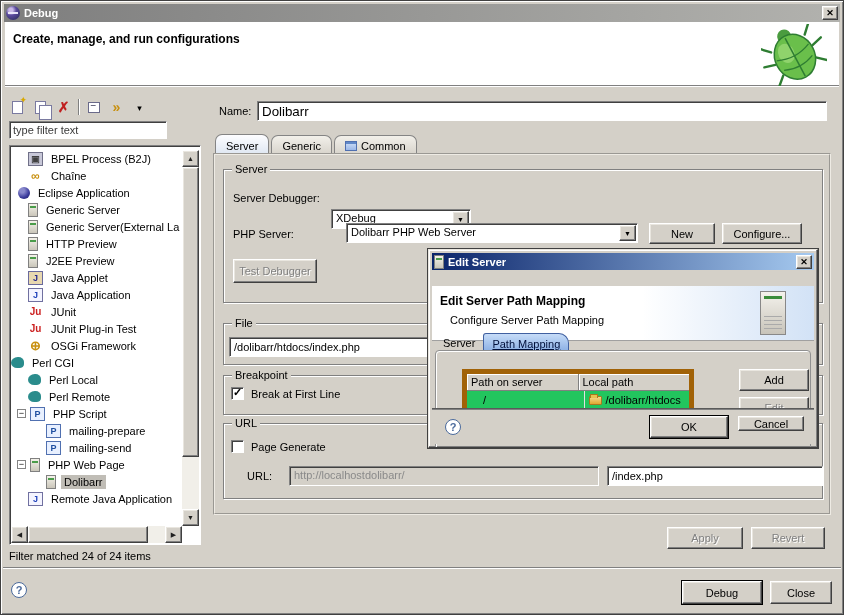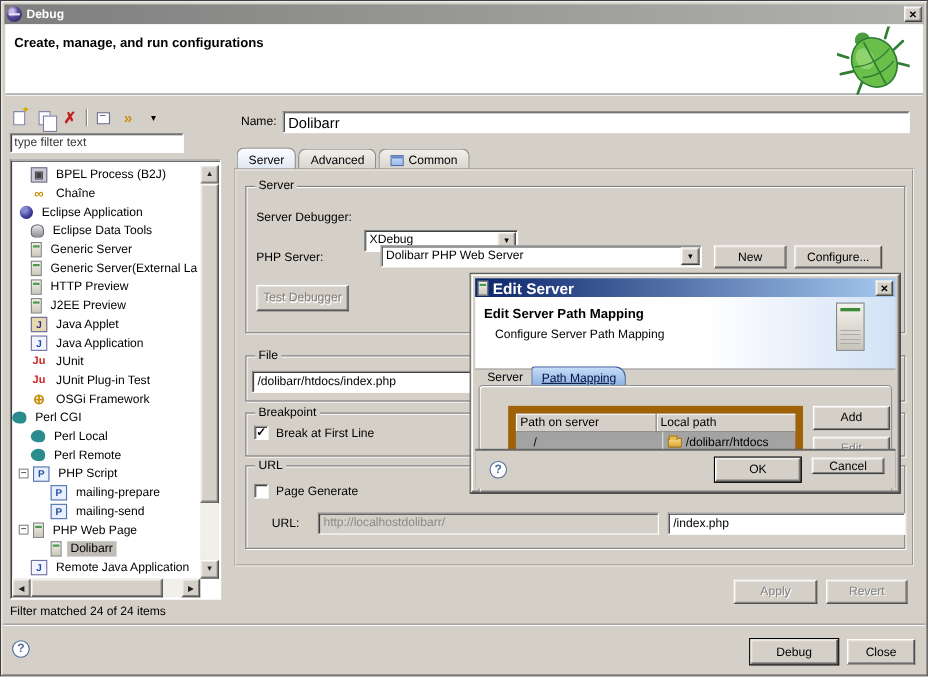"Advanced" span { text: Advanced -> Generic }
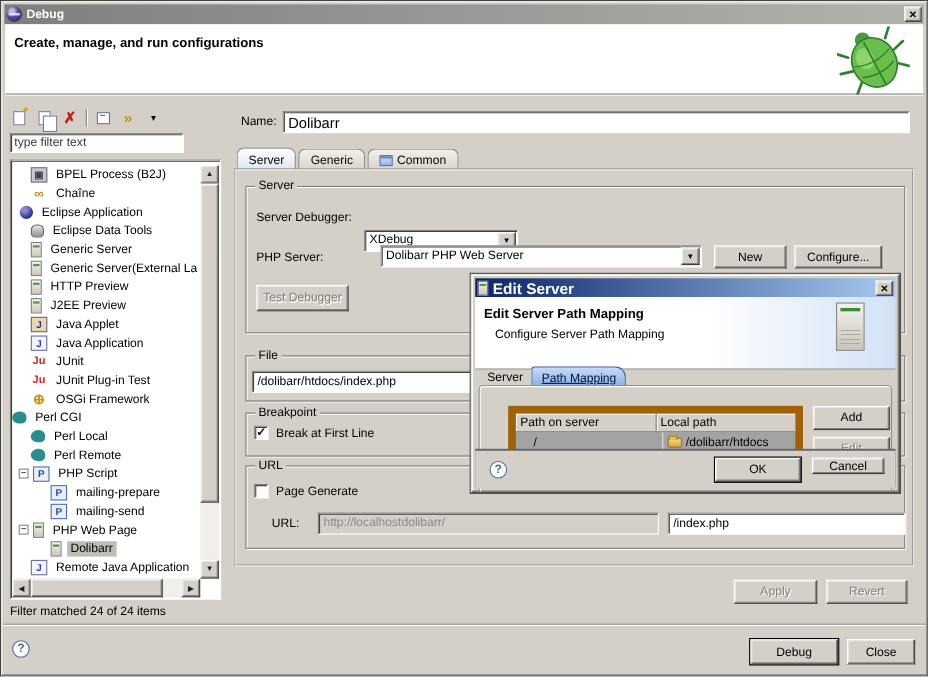"Eclipse Data Tools" div.trow { html: <div> <span></span> <span>Eclipse Data Tools</span> </div> -> none }
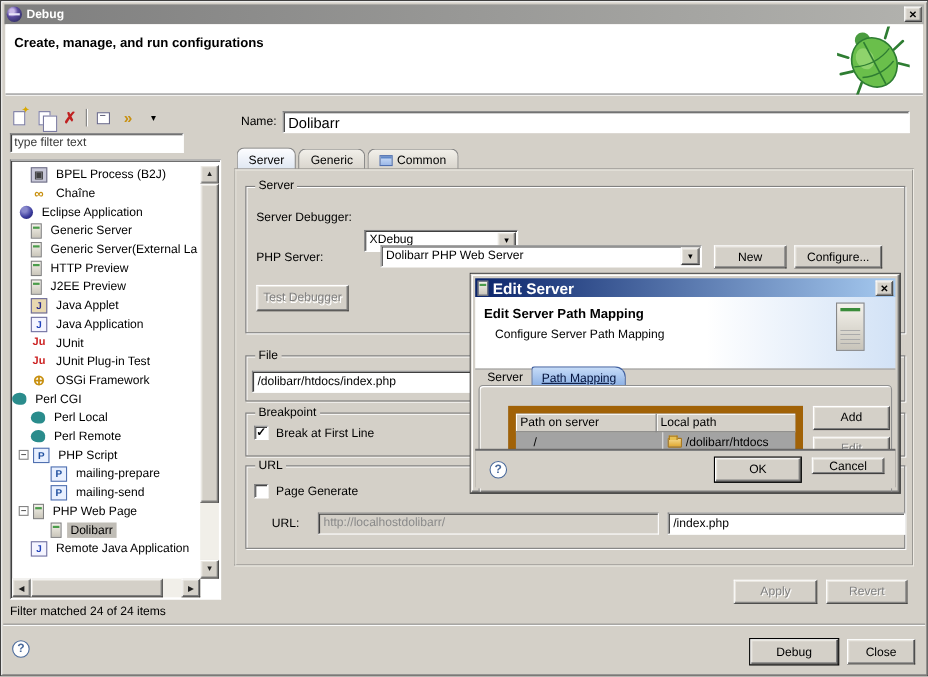"Edit Server" .dtitle .ttext { font-size: 14px -> 11px }
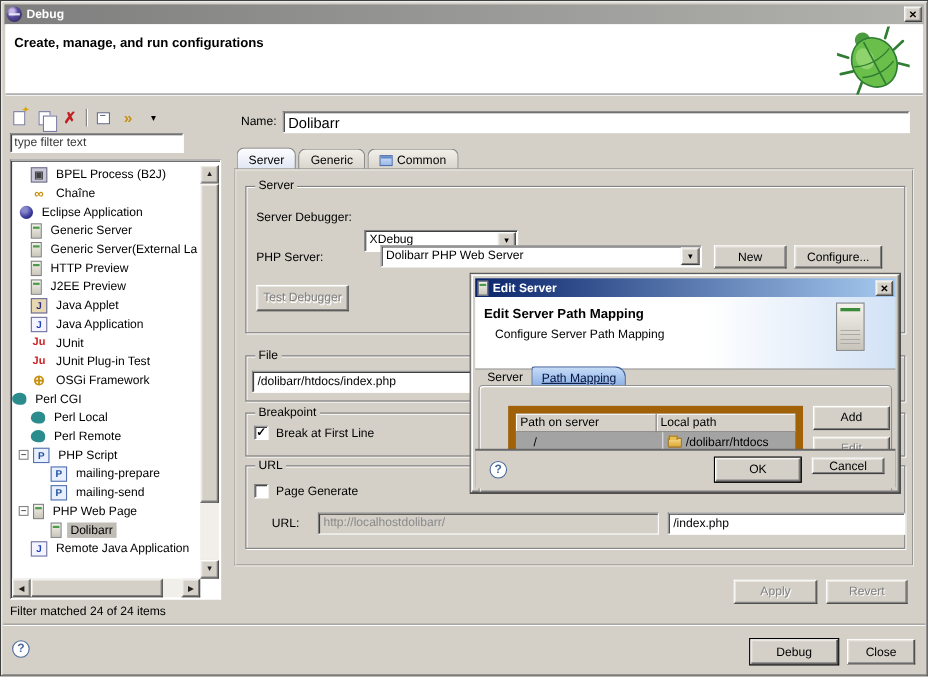"Edit Server Path Mapping" .dheader { height: 66px -> 55px; top: 20px -> 36px }
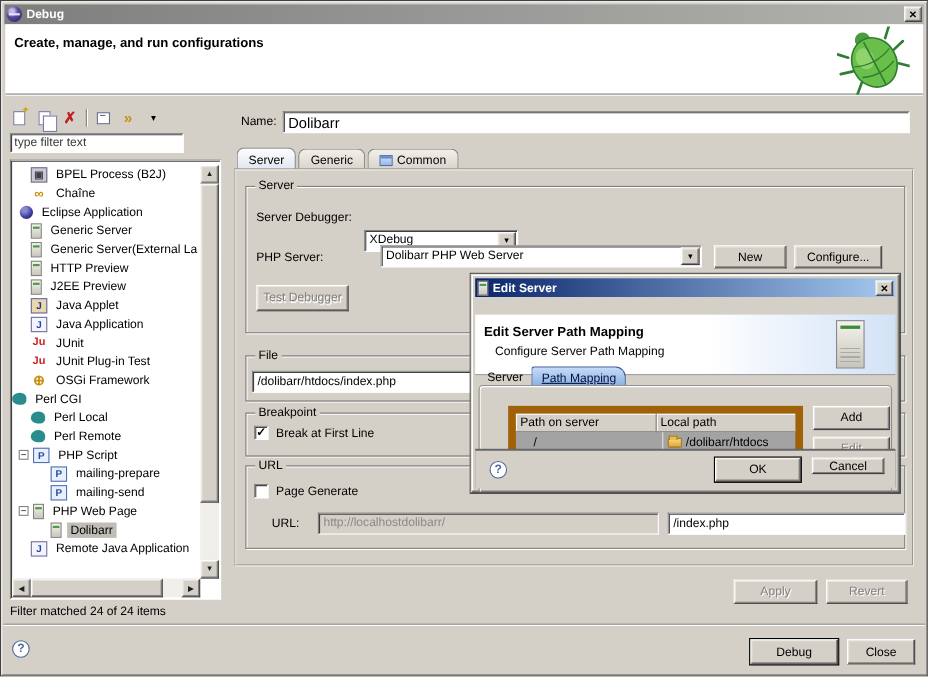"Path on server" .dtable { background: #a3a3a3 -> #22c55e; border: 7px solid #a16207 -> 5px solid #a16207; width: 268px -> 232px }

________________________________________

▶ **Your goal**:
The entire listing is to be printed exactly, with each picture omitted.

▶ **Task output**:
"Advanced" span { text: Advanced -> Generic }
"Eclipse Data Tools" div.trow { html: <div> <span></span> <span>Eclipse Data Tools</span> </div> -> none }
"Edit Server" .dtitle .ttext { font-size: 14px -> 11px }
"Edit Server Path Mapping" .dheader { height: 66px -> 55px; top: 20px -> 36px }
"Path on server" .dtable { background: #a3a3a3 -> #22c55e; border: 7px solid #a16207 -> 5px solid #a16207; width: 268px -> 232px }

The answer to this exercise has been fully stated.